On the fourth and final launch we had an improvement with the weather. Flight times jumped with Scott coming back down at 6:35. Alex had a 5:22 and I had 5:00 minutes aloft. Ken had a great landing worth 30-points, Stephen and Elias Treger both had 20-point landings. Elias doing that with a wheeled glider, pretty cool. Alex and Dennis both had 10-point landings.
Winner for the day? Scott Vance and I tied for first place with 161 points each. Young Alex Sutton came in second with 135 points. Dennis LaBerge was third at 109 points.
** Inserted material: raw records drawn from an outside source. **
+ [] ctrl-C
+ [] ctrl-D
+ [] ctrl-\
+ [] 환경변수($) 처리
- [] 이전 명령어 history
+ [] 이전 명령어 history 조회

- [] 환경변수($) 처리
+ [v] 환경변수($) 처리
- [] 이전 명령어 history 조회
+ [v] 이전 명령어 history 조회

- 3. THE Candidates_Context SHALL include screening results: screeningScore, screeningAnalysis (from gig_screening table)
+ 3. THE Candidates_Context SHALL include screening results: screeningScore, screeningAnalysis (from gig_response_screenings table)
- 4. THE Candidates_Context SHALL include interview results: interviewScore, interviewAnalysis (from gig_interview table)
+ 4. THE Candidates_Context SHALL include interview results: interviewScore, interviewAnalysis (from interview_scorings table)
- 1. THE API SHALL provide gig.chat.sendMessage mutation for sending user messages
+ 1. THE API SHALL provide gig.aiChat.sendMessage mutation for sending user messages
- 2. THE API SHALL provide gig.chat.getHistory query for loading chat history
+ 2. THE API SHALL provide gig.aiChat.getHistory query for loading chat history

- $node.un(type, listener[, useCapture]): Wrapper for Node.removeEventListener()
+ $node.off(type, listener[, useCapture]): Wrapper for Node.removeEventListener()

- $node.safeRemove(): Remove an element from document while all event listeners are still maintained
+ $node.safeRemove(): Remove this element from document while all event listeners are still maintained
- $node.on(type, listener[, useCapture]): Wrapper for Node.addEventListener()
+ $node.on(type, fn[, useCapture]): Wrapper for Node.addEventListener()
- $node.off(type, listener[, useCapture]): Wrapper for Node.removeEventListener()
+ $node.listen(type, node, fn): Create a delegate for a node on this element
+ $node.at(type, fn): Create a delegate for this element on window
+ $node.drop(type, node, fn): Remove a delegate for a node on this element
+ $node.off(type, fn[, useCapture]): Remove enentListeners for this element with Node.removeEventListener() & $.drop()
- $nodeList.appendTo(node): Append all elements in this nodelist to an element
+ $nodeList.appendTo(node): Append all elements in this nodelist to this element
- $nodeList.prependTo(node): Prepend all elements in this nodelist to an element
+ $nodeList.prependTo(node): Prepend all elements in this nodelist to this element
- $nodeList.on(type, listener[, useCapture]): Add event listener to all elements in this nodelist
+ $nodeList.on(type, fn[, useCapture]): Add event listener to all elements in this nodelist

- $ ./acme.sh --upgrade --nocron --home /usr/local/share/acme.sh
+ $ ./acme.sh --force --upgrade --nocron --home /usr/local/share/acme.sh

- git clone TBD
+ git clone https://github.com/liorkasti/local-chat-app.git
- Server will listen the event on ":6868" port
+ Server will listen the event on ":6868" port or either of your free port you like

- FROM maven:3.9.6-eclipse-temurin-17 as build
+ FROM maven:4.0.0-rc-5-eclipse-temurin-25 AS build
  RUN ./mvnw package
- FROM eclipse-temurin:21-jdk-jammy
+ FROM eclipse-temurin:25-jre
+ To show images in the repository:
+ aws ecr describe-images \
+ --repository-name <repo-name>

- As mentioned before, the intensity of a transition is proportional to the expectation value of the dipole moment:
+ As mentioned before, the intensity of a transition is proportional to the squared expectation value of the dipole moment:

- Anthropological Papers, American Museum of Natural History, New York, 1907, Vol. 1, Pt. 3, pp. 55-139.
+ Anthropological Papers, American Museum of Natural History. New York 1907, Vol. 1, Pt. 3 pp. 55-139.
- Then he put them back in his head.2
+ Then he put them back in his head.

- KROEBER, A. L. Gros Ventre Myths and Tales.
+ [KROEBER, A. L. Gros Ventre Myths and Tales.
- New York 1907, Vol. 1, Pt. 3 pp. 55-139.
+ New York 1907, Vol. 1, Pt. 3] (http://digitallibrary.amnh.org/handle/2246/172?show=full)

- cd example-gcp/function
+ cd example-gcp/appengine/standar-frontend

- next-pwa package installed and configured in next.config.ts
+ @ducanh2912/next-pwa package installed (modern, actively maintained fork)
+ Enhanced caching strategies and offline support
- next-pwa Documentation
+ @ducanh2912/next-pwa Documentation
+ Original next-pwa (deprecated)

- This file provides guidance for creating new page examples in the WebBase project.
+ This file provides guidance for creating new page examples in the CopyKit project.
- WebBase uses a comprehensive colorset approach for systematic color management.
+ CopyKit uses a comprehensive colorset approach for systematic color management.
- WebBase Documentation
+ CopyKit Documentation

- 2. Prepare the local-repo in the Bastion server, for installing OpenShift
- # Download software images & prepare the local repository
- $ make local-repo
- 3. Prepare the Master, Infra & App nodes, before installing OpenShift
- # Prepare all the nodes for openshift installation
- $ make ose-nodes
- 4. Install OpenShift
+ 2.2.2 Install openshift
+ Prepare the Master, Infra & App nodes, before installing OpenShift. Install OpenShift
It was impressive to watch how well everyone flew their airplanes in those windy turbulent conditions. Look at the contest pictures taken by Frank Sutton and notice our wind sock in the picture labeled “Up and Away2”.
Some practice time in the air and a light touch on the control sticks are all that is required to have some fun, competitive flying.
Come out and join us for the next Electroglide on February 17th at 10:00 a.m.